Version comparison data

-=-=-=-=-

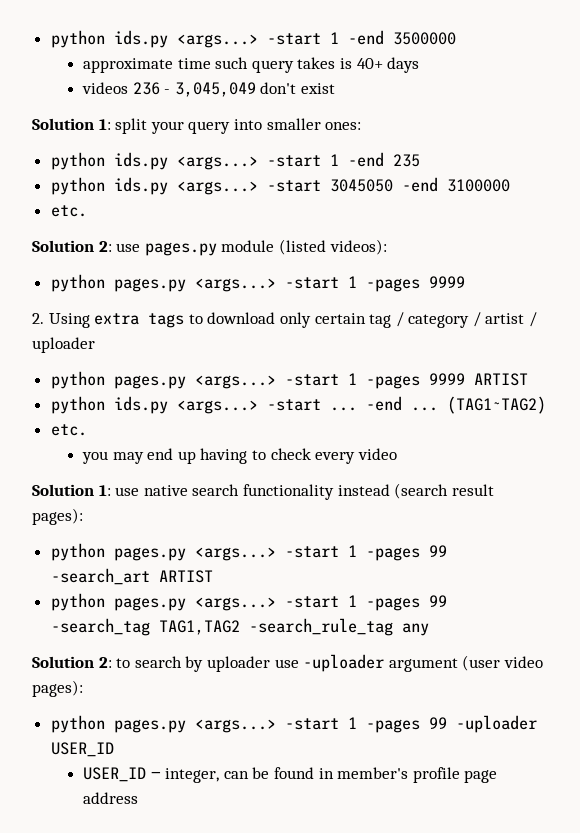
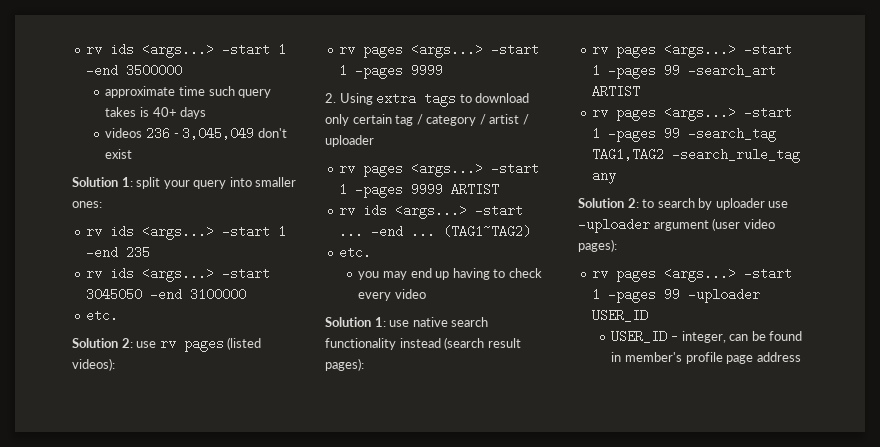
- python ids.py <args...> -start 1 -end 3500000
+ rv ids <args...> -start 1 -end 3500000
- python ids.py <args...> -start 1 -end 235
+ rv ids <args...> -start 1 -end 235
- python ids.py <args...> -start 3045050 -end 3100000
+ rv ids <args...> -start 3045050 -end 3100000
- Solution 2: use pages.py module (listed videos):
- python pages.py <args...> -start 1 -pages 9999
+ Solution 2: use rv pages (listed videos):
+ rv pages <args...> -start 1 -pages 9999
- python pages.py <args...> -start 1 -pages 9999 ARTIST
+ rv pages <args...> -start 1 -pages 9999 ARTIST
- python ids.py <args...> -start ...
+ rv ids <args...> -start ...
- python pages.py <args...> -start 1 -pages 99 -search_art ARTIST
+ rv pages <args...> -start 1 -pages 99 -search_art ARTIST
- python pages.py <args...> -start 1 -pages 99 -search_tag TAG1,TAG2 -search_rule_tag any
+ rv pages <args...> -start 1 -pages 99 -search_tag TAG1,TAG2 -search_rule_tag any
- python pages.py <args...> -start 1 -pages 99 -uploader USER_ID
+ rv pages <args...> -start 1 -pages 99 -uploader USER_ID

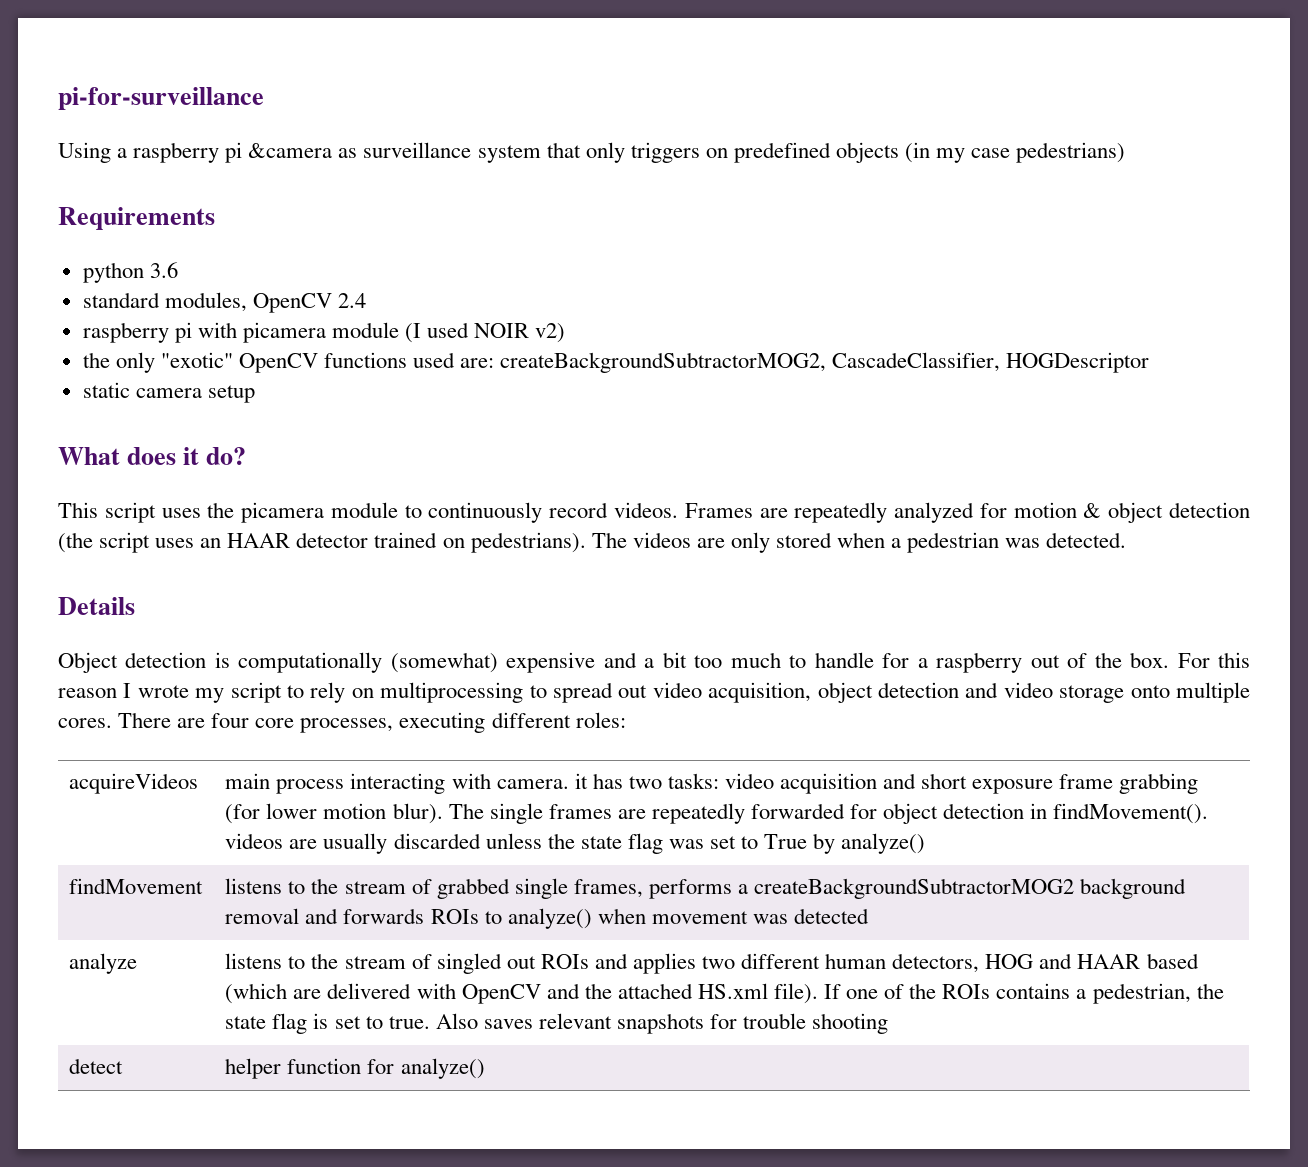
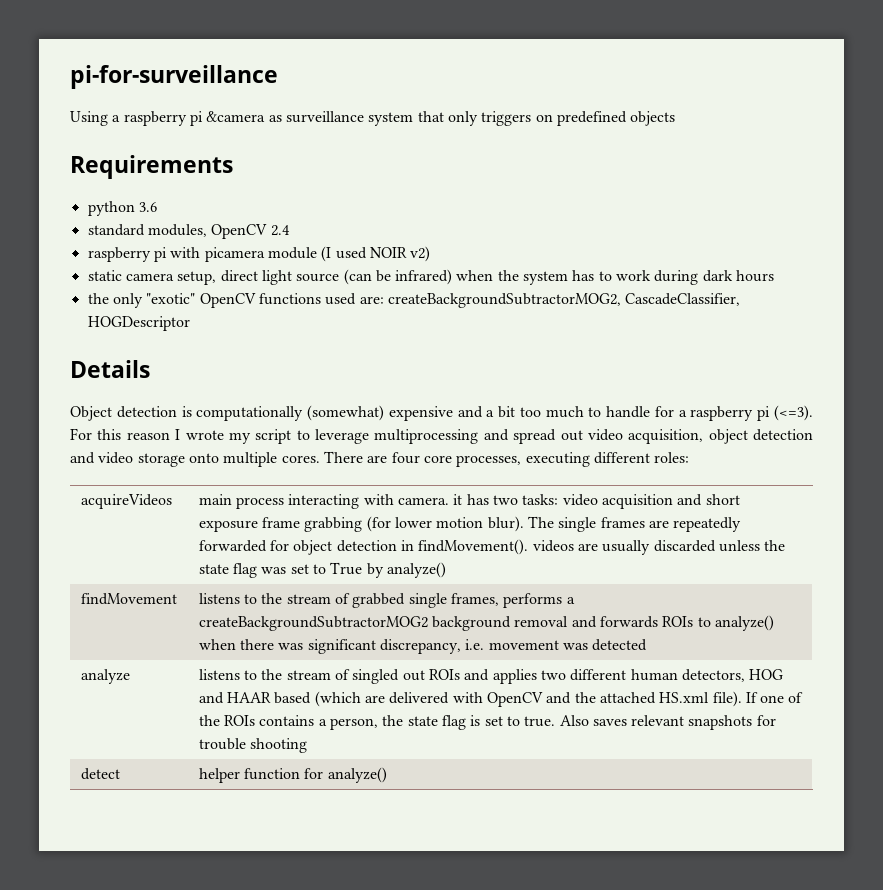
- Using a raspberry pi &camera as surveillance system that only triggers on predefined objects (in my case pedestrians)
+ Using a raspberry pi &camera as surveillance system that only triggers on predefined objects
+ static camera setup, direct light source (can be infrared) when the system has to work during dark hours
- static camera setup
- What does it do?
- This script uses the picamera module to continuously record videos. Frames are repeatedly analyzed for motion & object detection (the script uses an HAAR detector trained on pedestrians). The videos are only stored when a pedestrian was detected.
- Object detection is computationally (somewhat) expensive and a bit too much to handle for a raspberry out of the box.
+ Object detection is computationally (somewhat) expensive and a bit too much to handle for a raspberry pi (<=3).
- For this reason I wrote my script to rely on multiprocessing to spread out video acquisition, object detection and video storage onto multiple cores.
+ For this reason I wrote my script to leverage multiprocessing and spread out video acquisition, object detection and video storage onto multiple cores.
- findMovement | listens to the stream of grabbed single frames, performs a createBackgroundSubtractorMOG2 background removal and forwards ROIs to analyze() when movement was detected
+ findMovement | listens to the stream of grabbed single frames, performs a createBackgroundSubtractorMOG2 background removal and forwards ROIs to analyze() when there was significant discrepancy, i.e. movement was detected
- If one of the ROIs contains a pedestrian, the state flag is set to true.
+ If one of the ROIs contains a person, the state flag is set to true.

-=-=-=-=-

Of the lines above, output exactly those from the line bearing "- python pages.py <args...> -start 1 -pages 99 -search_tag" through the line bearing "- python pages.py <args...> -start 1 -pages 99 -uploader", inclusive.

### OUTPUT FOR THIS TASK:
- python pages.py <args...> -start 1 -pages 99 -search_tag TAG1,TAG2 -search_rule_tag any
+ rv pages <args...> -start 1 -pages 99 -search_tag TAG1,TAG2 -search_rule_tag any
- python pages.py <args...> -start 1 -pages 99 -uploader USER_ID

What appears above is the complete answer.